Continuing the OSS-Fuzz Integration Conversation #1889

Mar 31, 2024

DaveLak
Mar 31, 2024

Hey @Byron 👋

A problem I see is that reproductions are usually hidden behind a login, so it requires extra work to make these available here so the community has a chance to fix them. However, I am open to give it a shot and see how it goes.

Considering the project's maintenance mode status and the issue backlog's community-driven nature, I can appreciate that. Those are important factors to consider when deciding what APIs are worth fuzzing; there's no sense in burying human user issues in a sea of weird fuzzer-generated edge cases. I'd like to get your perspective on that down the road.

I definitely welcome you to help with maintaining the fuzzer integration, and would appreciate if that would also entail the maintenance of the issues it finds such that all information for reproduction would be contained within them so it's not only maintainers who can fix them.

Sure thing. I'd be happy to help with all things fuzz-related, including OSS-Fuzz issue triage and surfacing the available information to reproduce bugs in the GH issue tracker when appropriate.

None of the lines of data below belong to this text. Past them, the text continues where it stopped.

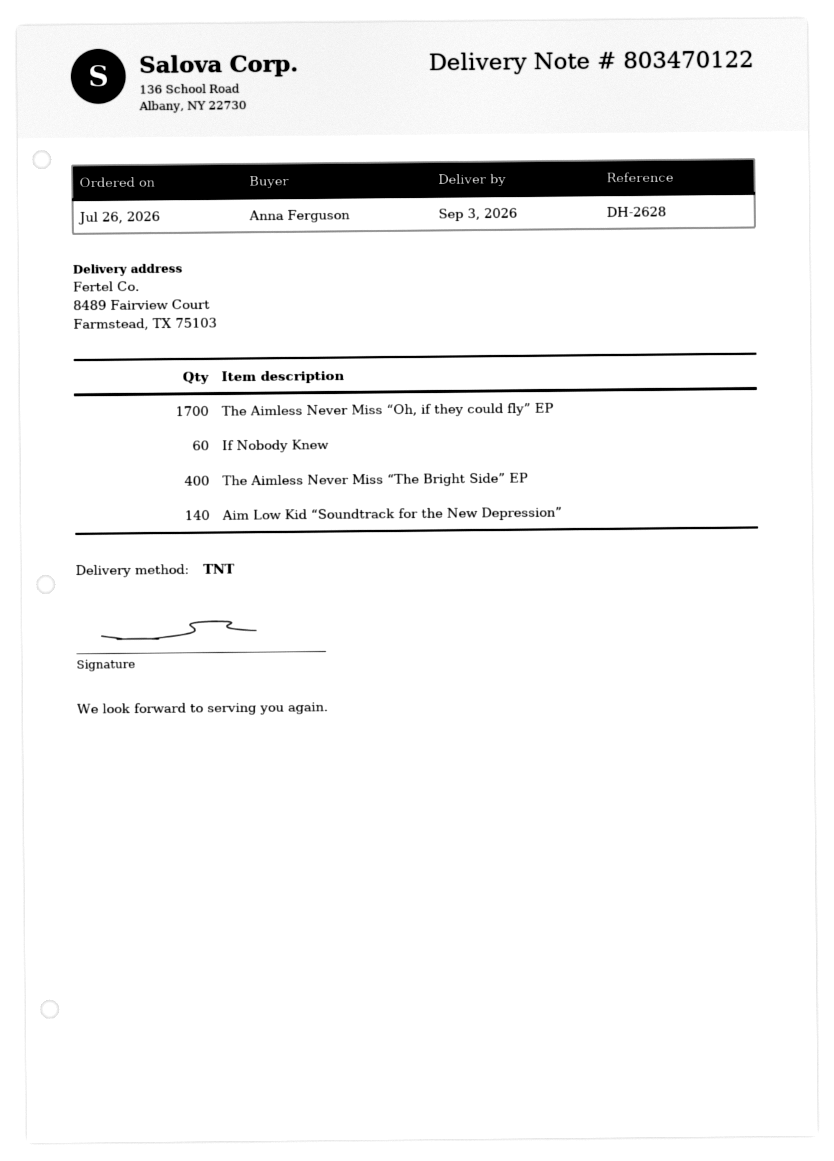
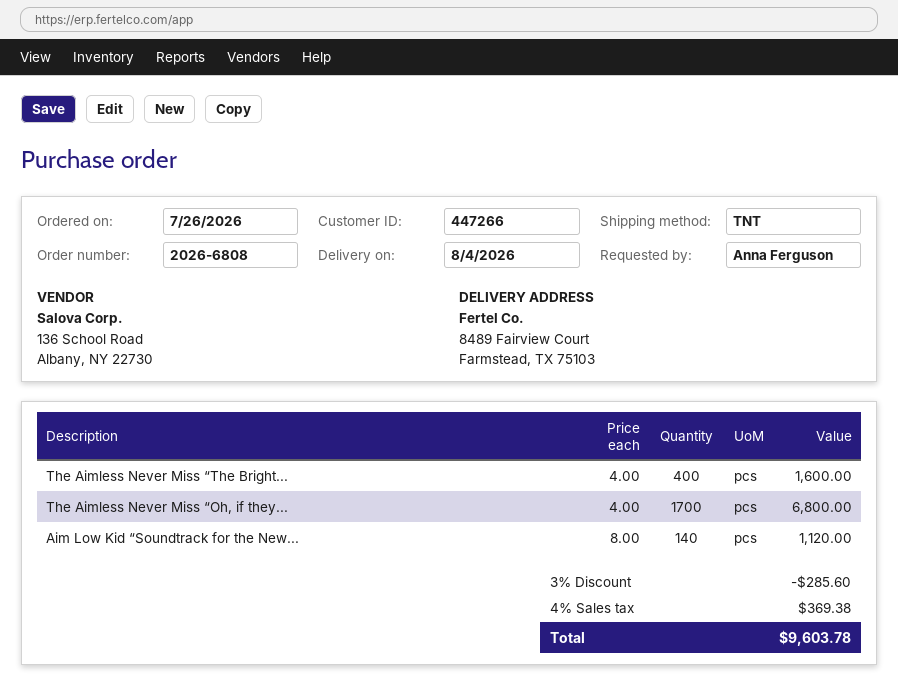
delivery date: 2026-09-03 -> 2026-08-04
If Nobody Knew: 60 -> none

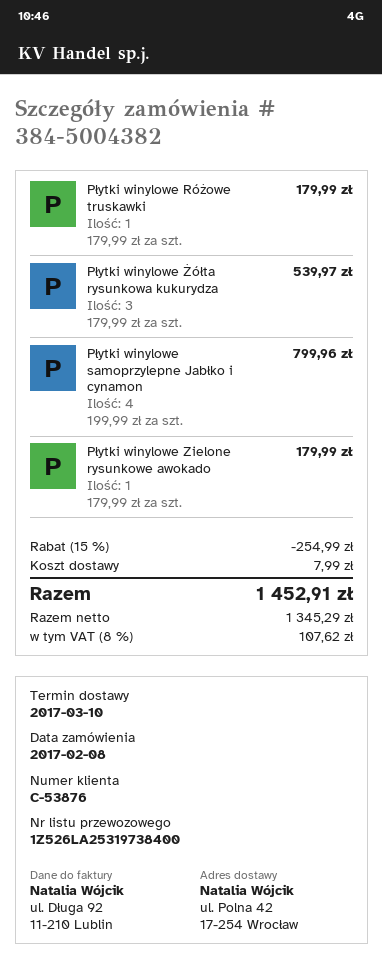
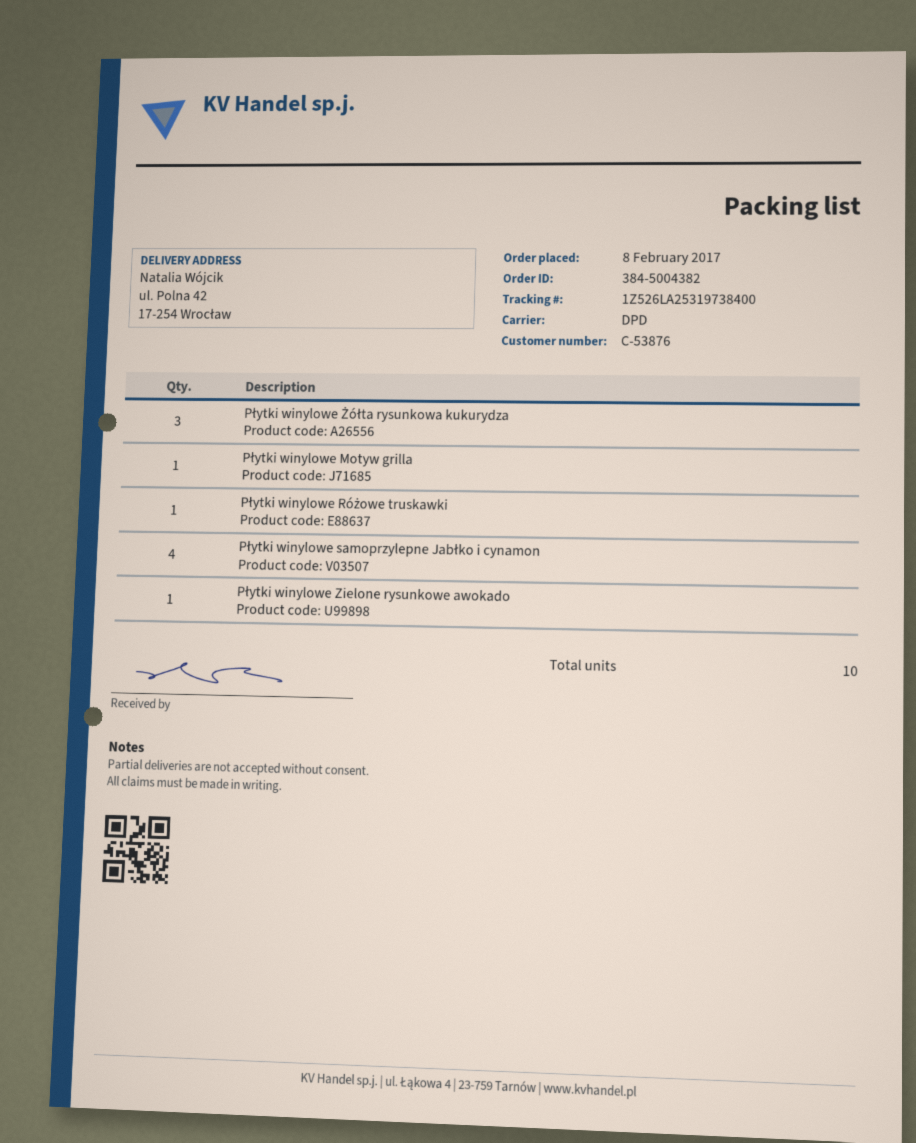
Płytki winylowe Motyw grilla: none -> 1

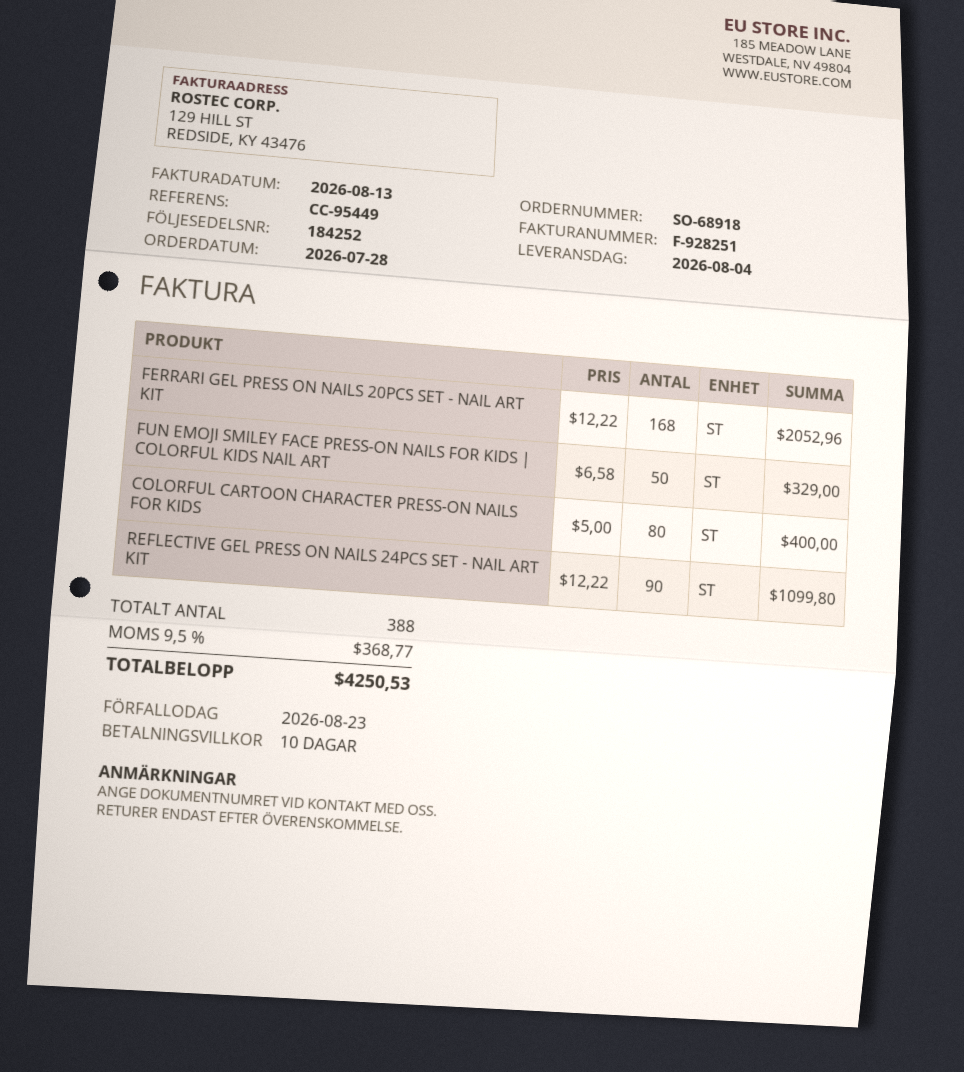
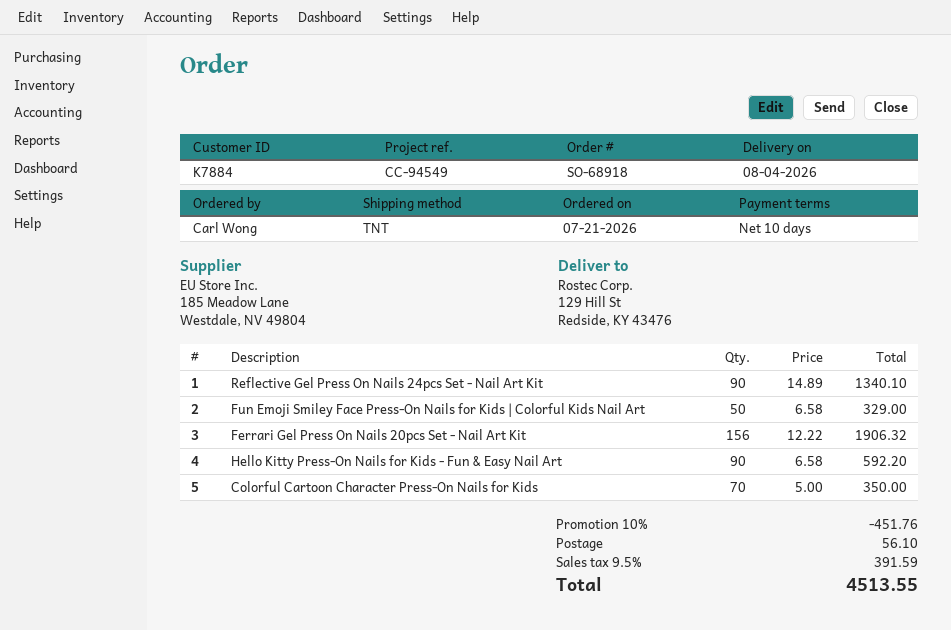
order date: 2026-07-28 -> 2026-07-21
reference: CC-95449 -> CC-94549
FERRARI GEL PRESS ON NAILS 20PCS SET - NAIL ART KIT: 168 x 12.22 = 2052.96 -> 156 x 12.22 = 1906.32
COLORFUL CARTOON CHARACTER PRESS-ON NAILS FOR KIDS: 80 x 5.00 = 400.00 -> 70 x 5.00 = 350.00
REFLECTIVE GEL PRESS ON NAILS 24PCS SET - NAIL ART KIT: 90 x 12.22 = 1099.80 -> 90 x 14.89 = 1340.10
Hello Kitty Press-On Nails for Kids - Fun & Easy Nail Art: none -> 90 x 6.58 = 592.20
discount: none -> 10% = 451.76
shipping: none -> 56.10
tax: 9.5% = 368.77 -> 9.5% = 391.59
total: 4250.53 -> 4513.55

That said, in the interest of setting expectations:

I'd definitely need some of your time and input while getting started. I wouldn't be comfortable determining a bug's severity or relevance to the project's threat model without your assistance for at least the first handful, so I'd ask that we review the first few together (email or whatever medium works for you is fine by me).
I'd also like to share a bit of context about myself and my skill set to give you a better idea of who I am and how I ended up writing this lol. I'll add that in a follow-up message.
Besides that, I think the only thing I'd need is your permission to be an auto_cc in the OSS-Fuzz repo's project.yaml for this project.
- I'd expect most of the issues that come up will be less vulnerability-related and more in line with the unhandled exception, but that kicked this off, so I don't know how sensitive that access actually is. I totally understand if you would prefer to defer this bit and figure out another way to share any error logs at this stage. Let me know whatever you prefer.

Finally (for now), I have a few questions for you regarding next steps:

Are you ok with me migrating the two existing fuzzers into this repo? If yes,

I'm happy to get started on that, but the one thing I'm unsure of is how to handle the licensing of those files. As you can see, they are licensed under Apache 2 and have header comments stating as much. I'm happy to raise the question to maintainers in the OSS-Fuzz repo, but if you don't mind the licence header (at least initially) an alternate approach would be to bring them over as is for now and just replace them with new, from scratch tests in a follow-up (my open PR got the existing tests running again but there is definitely improvements to be had so we could just replace them instead.)
Is there a specific directory layout in the repo you'd prefer to place them or does a toplevel fuzzing directory work?

Could you give me a high level (like a few bullet points would be super helpful) picture of what the threat model for this library might look like and APIs that might be of interest related to it?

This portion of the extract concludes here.